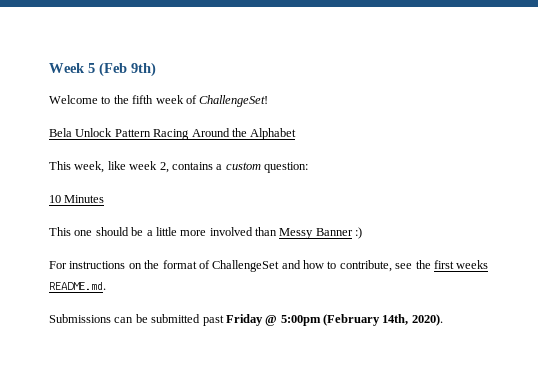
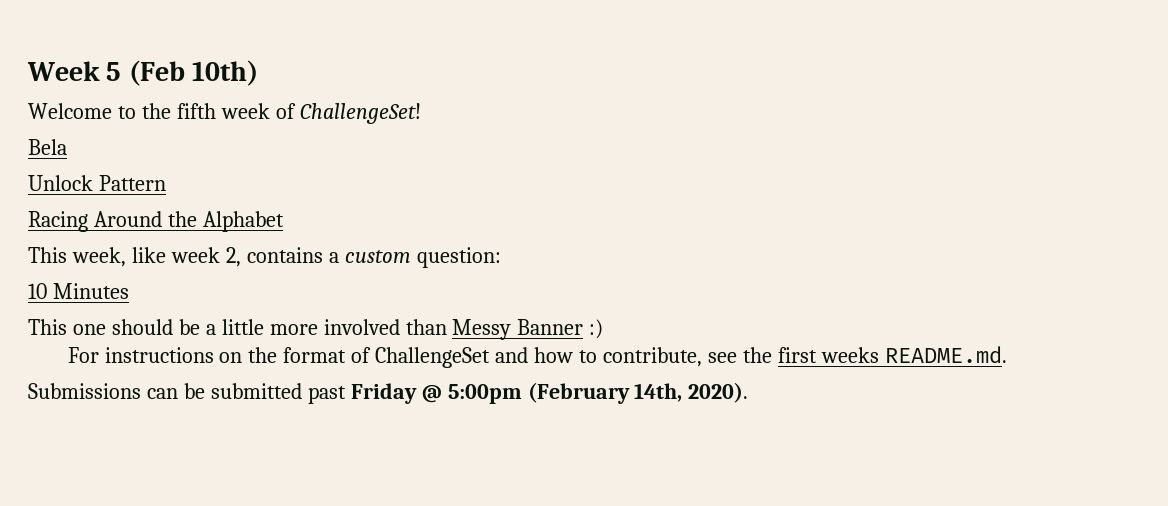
- Week 5 (Feb 9th)
+ Week 5 (Feb 10th)
- Bela Unlock Pattern Racing Around the Alphabet
+ Bela
+ Unlock Pattern
+ Racing Around the Alphabet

------------------------------------

### What to work on
Across the records, count the lines holding the string "Racing". Give the number and stop.

### Solution to the problem
2